▶ _EXERCISE INSTRUCTIONS_:
Every line below that holds the string "Damgard" should be copied out.

▶ _Records from a data source_:
··········
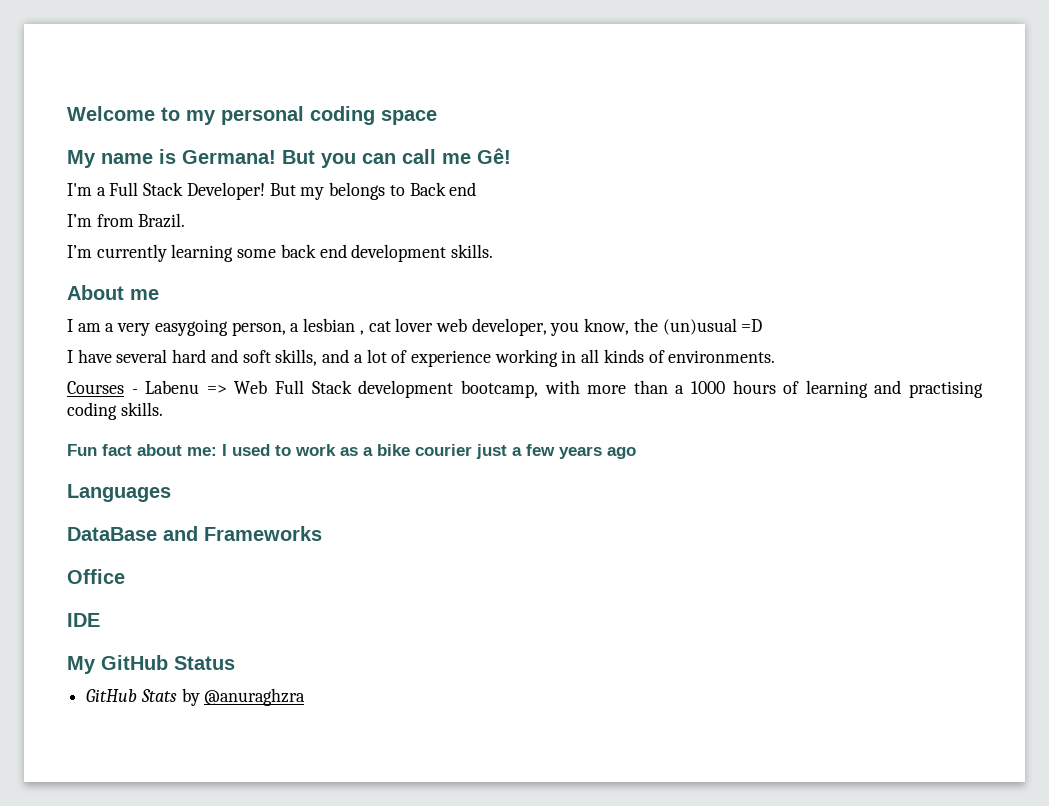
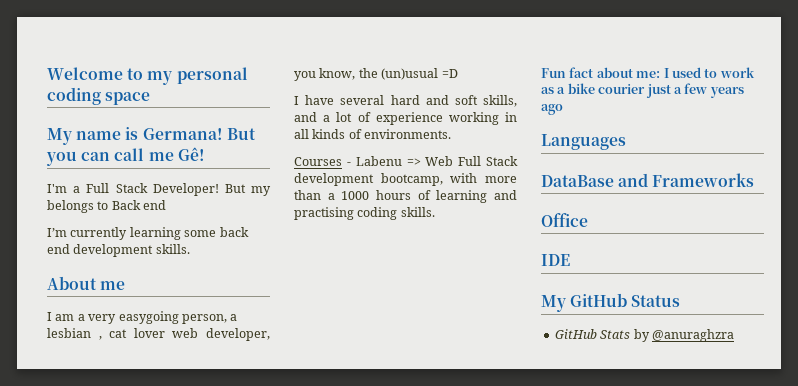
[67,213,186,228] // I’m from Brazil. -> (167, 205) none

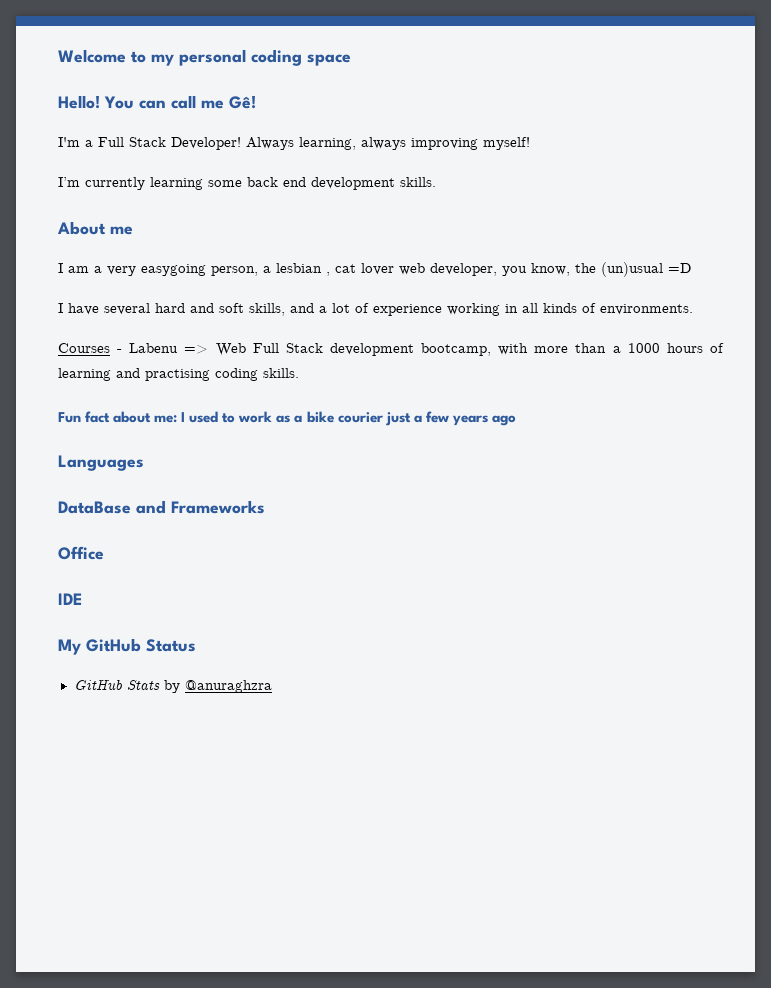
[47,127,256,145] [46,151,77,166] My name is Germana! But you -> [58,95,134,109] Hello! You
[224,184,271,196] [47,200,167,213] But my belongs to Back end -> [246,137,530,150] Always learning, always improving myself!

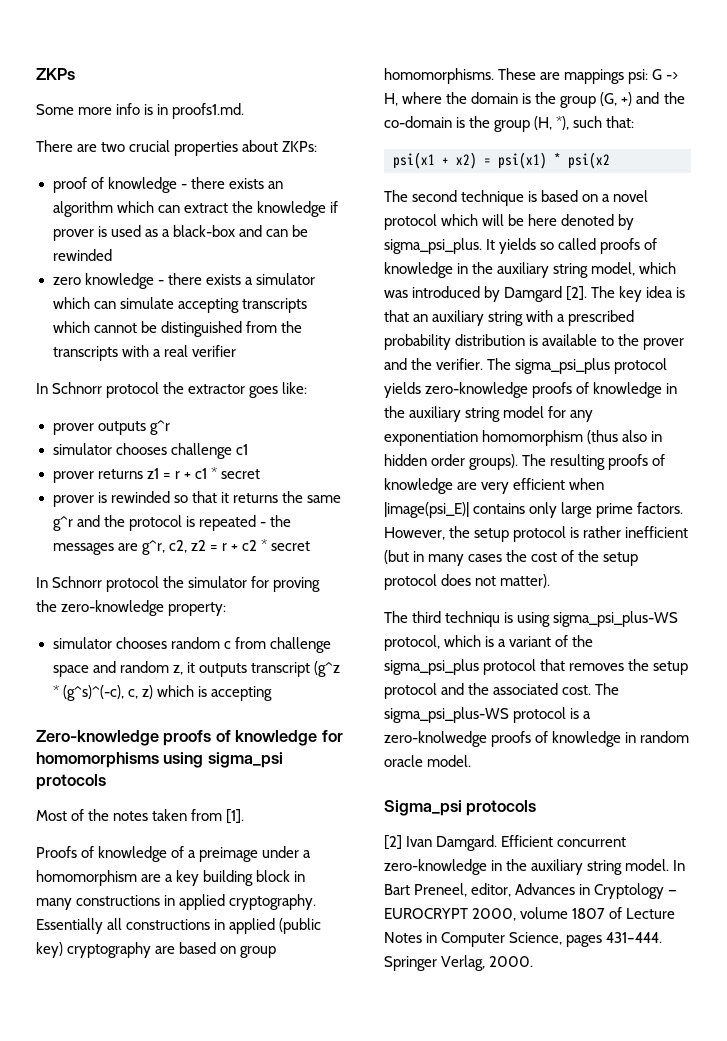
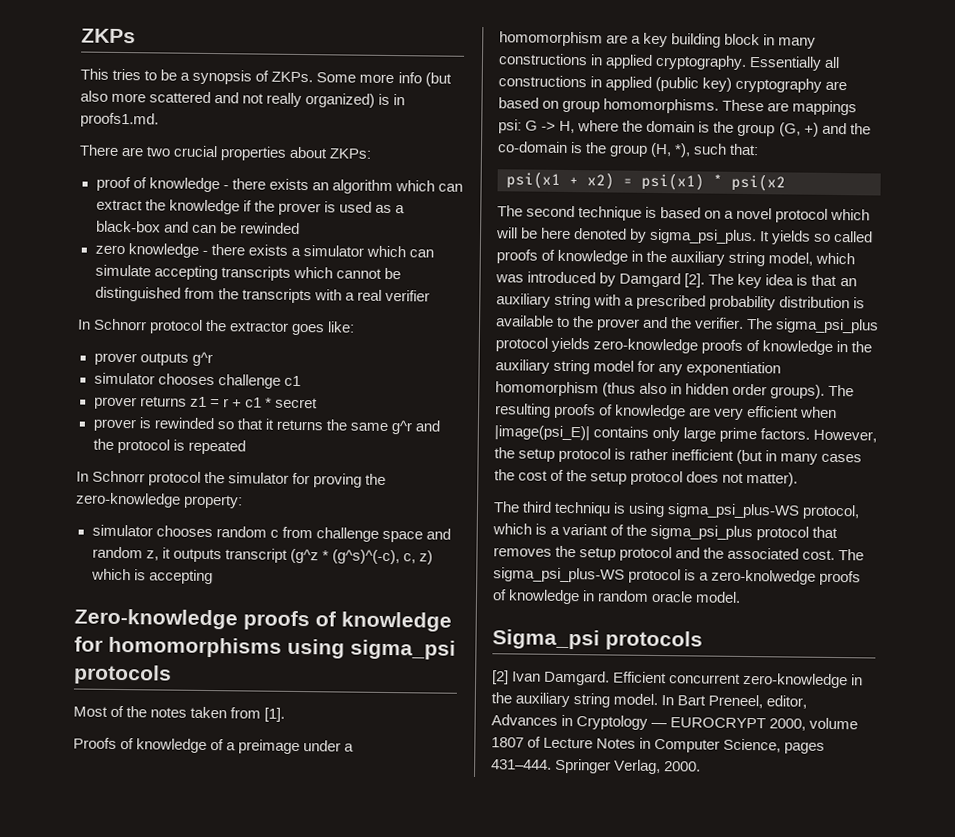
[36,103,141,115] Some more info -> [80,68,452,87] [80,90,376,108] This tries to be a synopsis of ZKPs. Some more info (but also more scattered and not really organized)
(338, 207) none -> [253,200,275,212] the
[259,515,291,527] [52,539,311,555] - the messages are g^r, c2, z2 = r + c2 * secret -> (246, 447) none

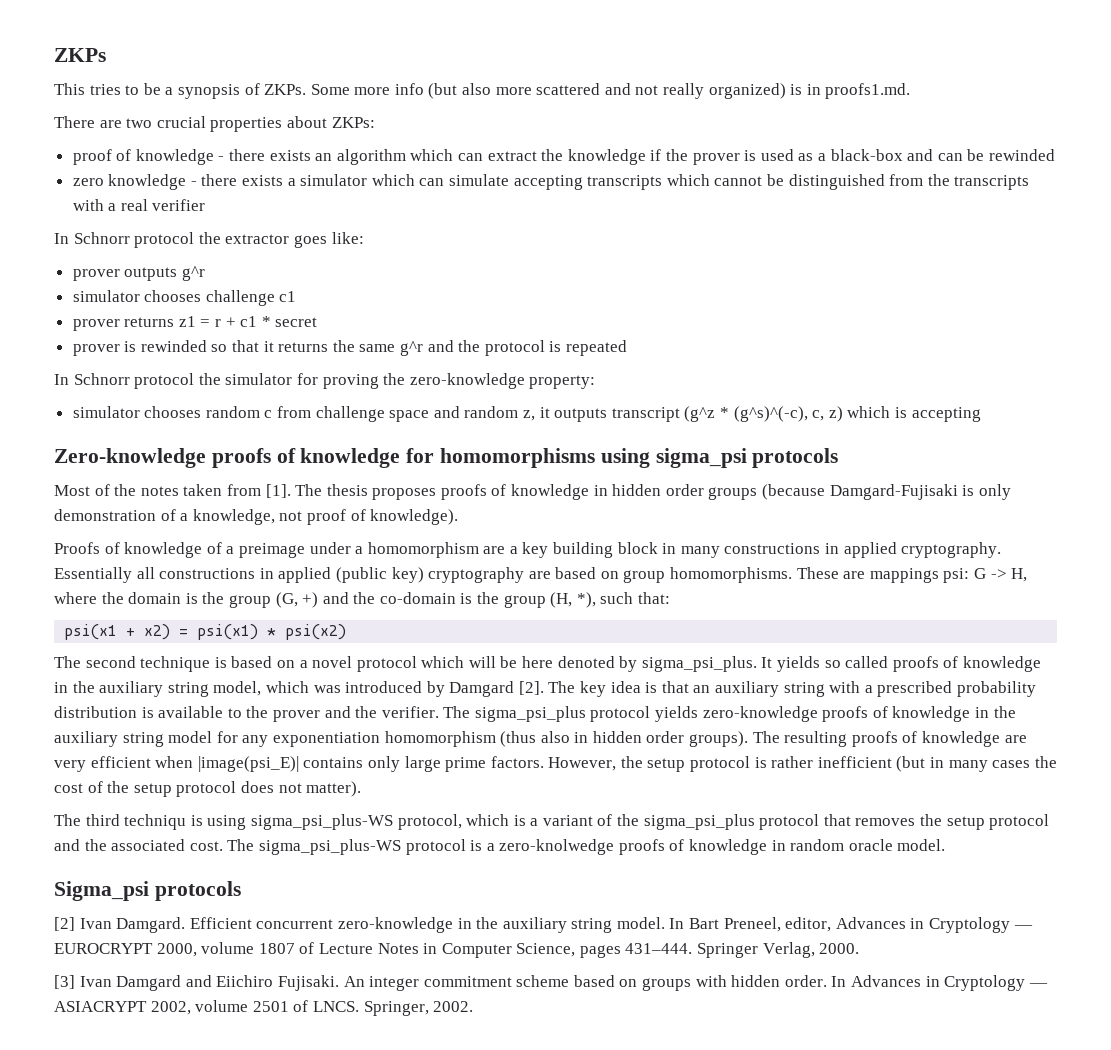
(286, 714) none -> [295,484,1011,500] [54,509,459,525] The thesis proposes proofs of knowledge in hidden order groups (because Damgard-Fujisaki is only demonstration of a knowledge, not proof of knowledge).
[731,173,786,192] psi(x2 -> [285,624,347,640] psi(x2)
(702, 766) none -> [54,975,1048,991] [54,1000,474,1016] // [3] Ivan Damgard and Eiichiro Fujisaki. An integer commitment scheme based on groups with hidden order. In Advances in Cryptology — ASIACRYPT 2002, volume 2501 of LNCS. Springer, 2002.

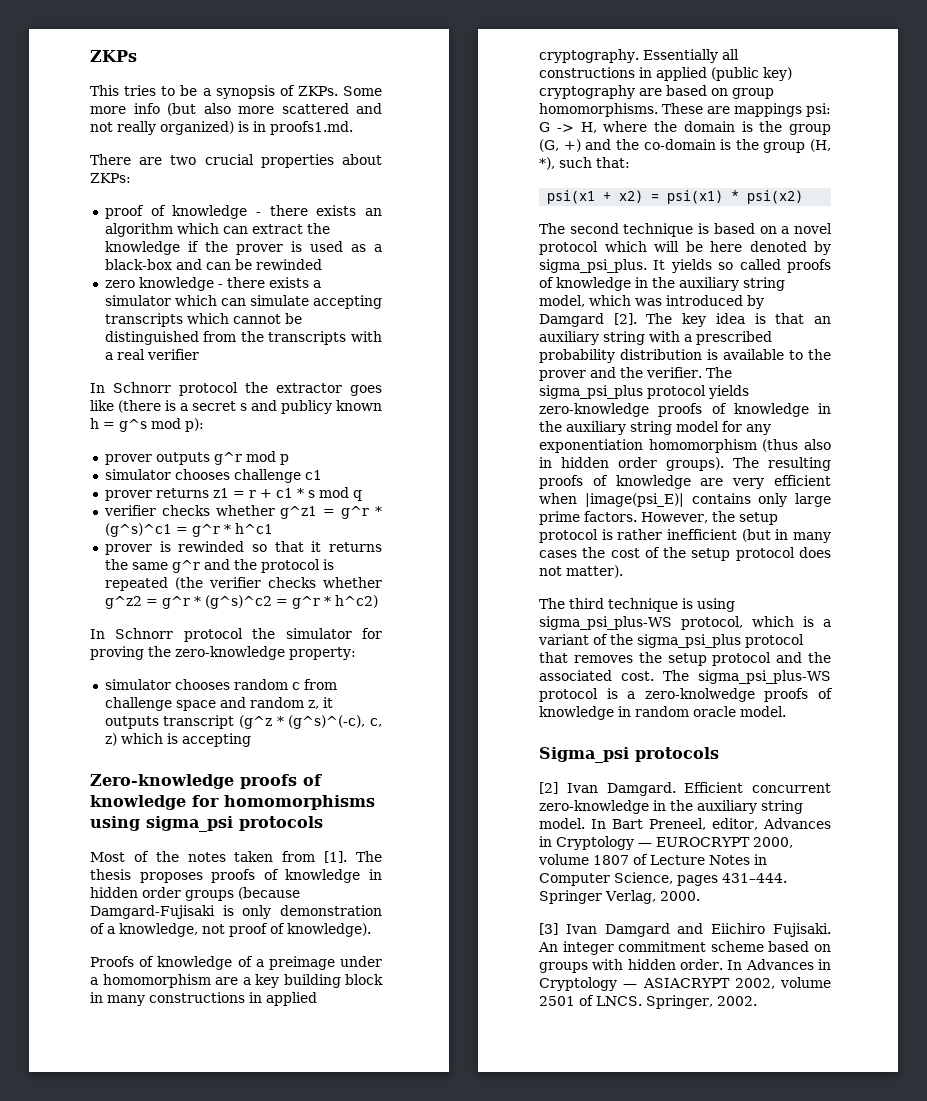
[331,232,364,244] like: -> [90,400,382,414] [90,418,204,432] like (there is a secret s and publicy known h = g^s mod p):
(205, 273) none -> [245,451,289,465] mod p
[275,317,318,327] secret -> [307,487,362,501] [103,505,382,519] [104,523,273,537] s mod q // verifier checks whether g^z1 = g^r * (g^s)^c1 = g^r * h^c1
(627, 348) none -> [174,577,382,590] [104,595,378,609] (the verifier checks whether g^z2 = g^r * (g^s)^c2 = g^r * h^c2)
[124,814,187,830] techniqu -> [608,598,678,612] technique

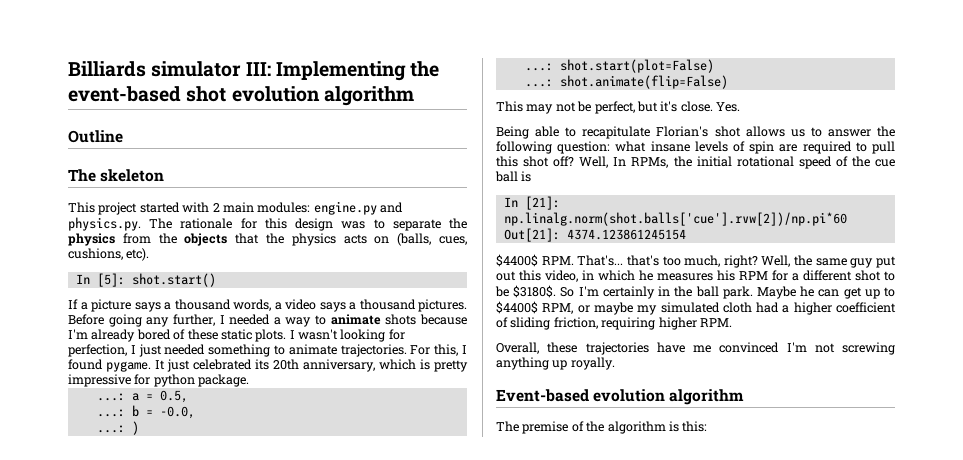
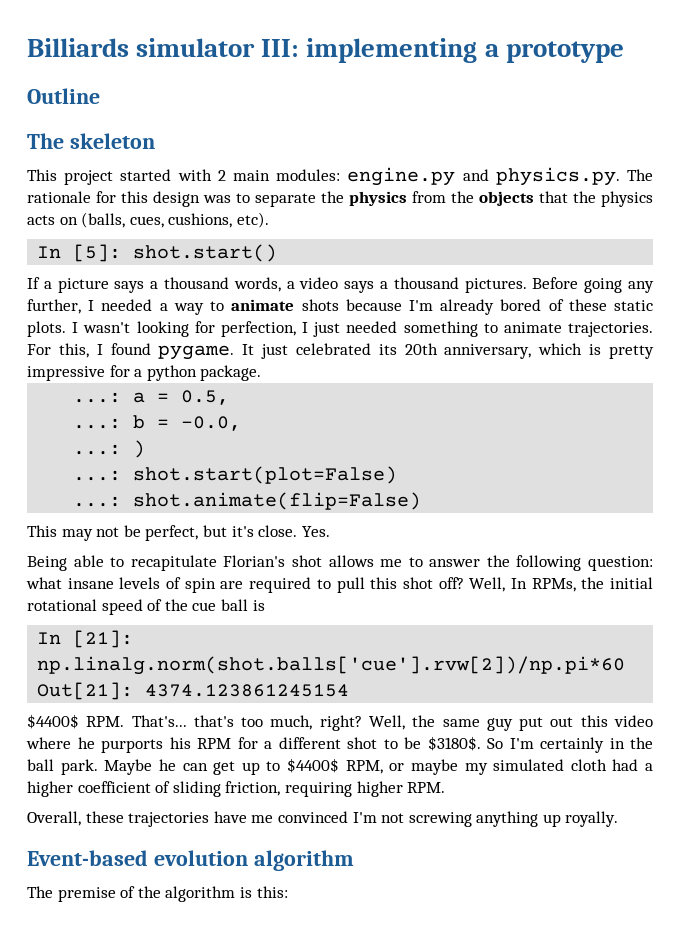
[275,61,440,81] [68,86,414,106] Implementing the event-based shot evolution algorithm -> [306,38,624,63] implementing a prototype
(151, 379) none -> [134,369,143,377] a
[790,129,805,137] us -> [380,559,403,567] me
[545,270,713,282] video, in which he measures -> [614,715,654,727] [26,737,163,753] video where he purports

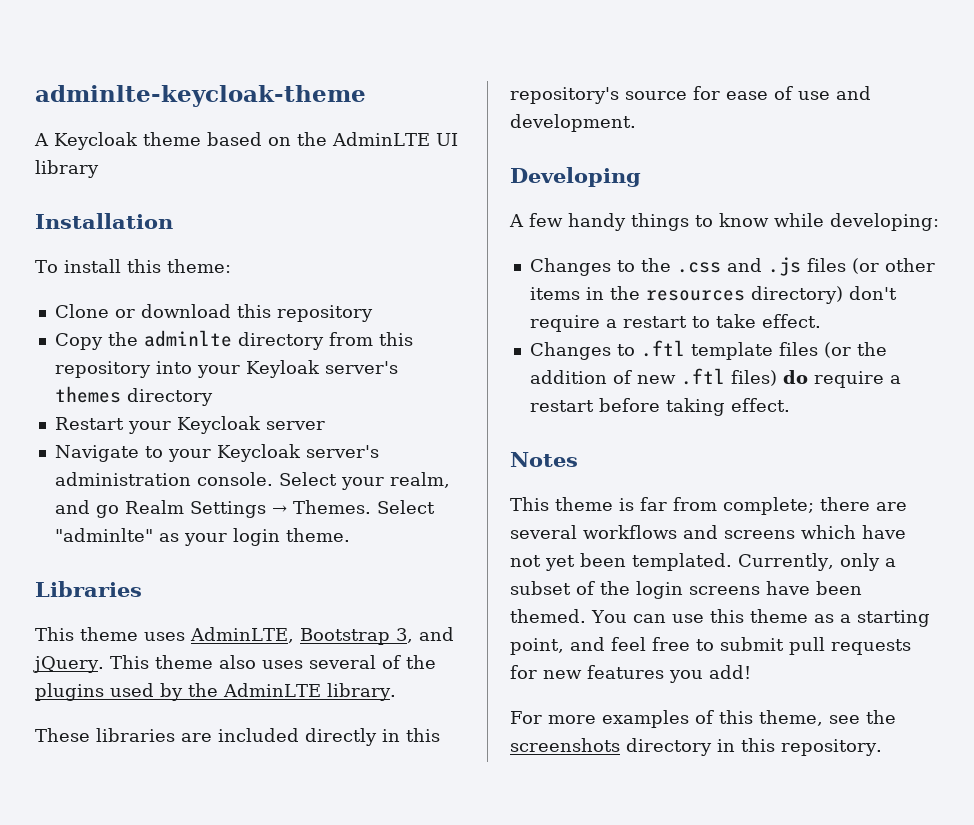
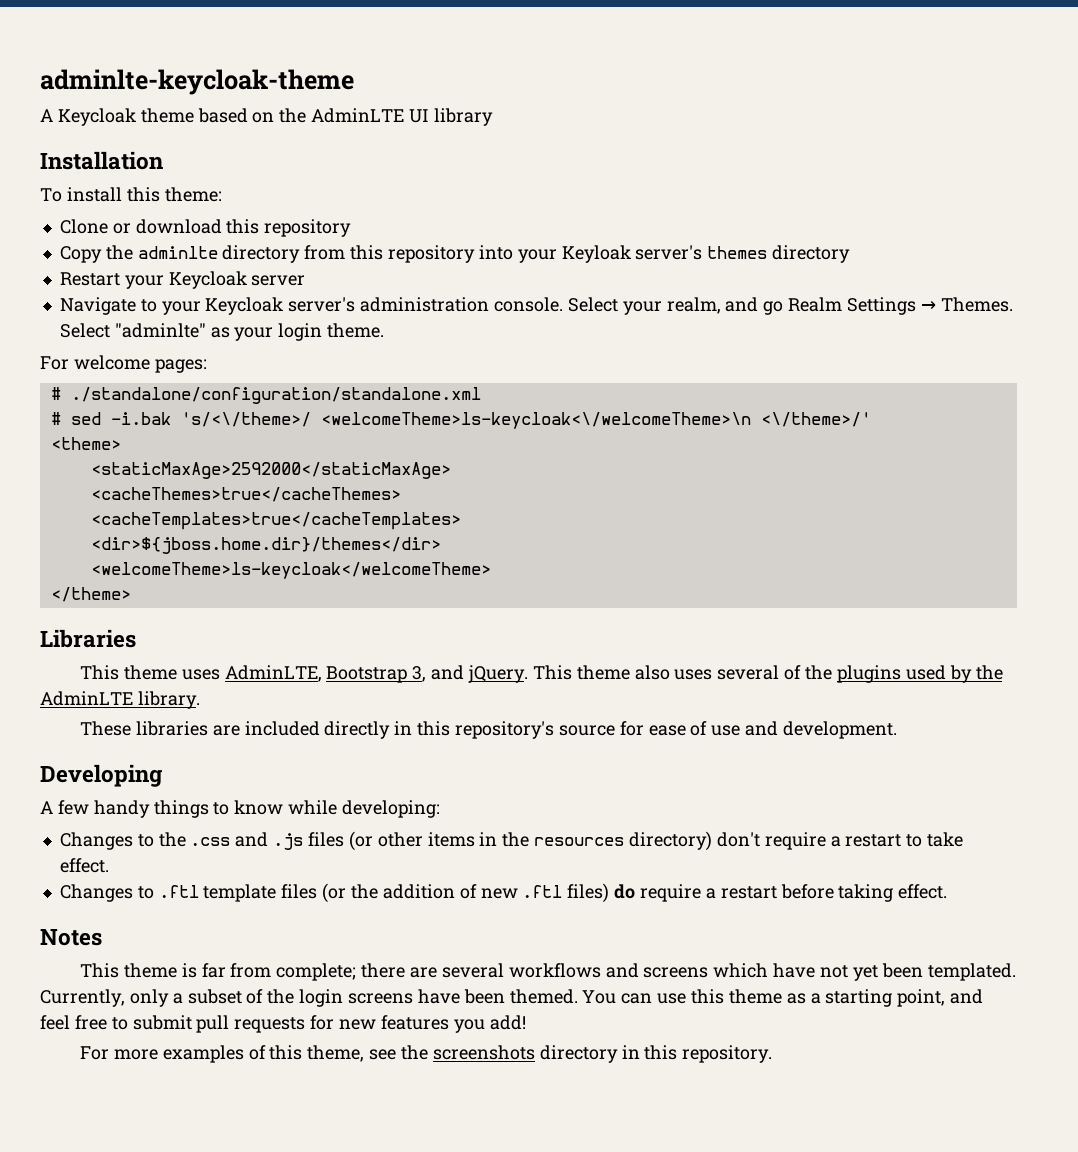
(350, 535) none -> [40,355,207,373] [50,387,481,404] [50,412,871,429] [50,437,121,450] [90,462,451,479] [90,487,401,502] [90,512,461,530] [90,537,441,554] [90,562,491,579] [50,587,131,602] // For welcome pages: // # ./standalone/configuration/standalone.xml // # sed -i.bak 's/<\/theme>/ <welcomeTheme>ls-keycloak<\/welcomeTheme>\n <\/theme>/' // <theme> // <staticMaxAge>2592000</staticMaxAge> // <cacheThemes>true</cacheThemes> // <cacheTemplates>true</cacheTemplates> // <dir>${jboss.home.dir}/themes</dir> // <welcomeTheme>ls-keycloak</welcomeTheme> // </theme>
··········
▶ _ANSWER TO THIS TASK_:
(286, 714) none -> [295,484,1011,500] [54,509,459,525] The thesis proposes proofs of knowledge in hidden order groups (because Damgard-Fujisaki is only demonstration of a knowledge, not proof of knowledge).
(702, 766) none -> [54,975,1048,991] [54,1000,474,1016] // [3] Ivan Damgard and Eiichiro Fujisaki. An integer commitment scheme based on groups with hidden order. In Advances in Cryptology — ASIACRYPT 2002, volume 2501 of LNCS. Springer, 2002.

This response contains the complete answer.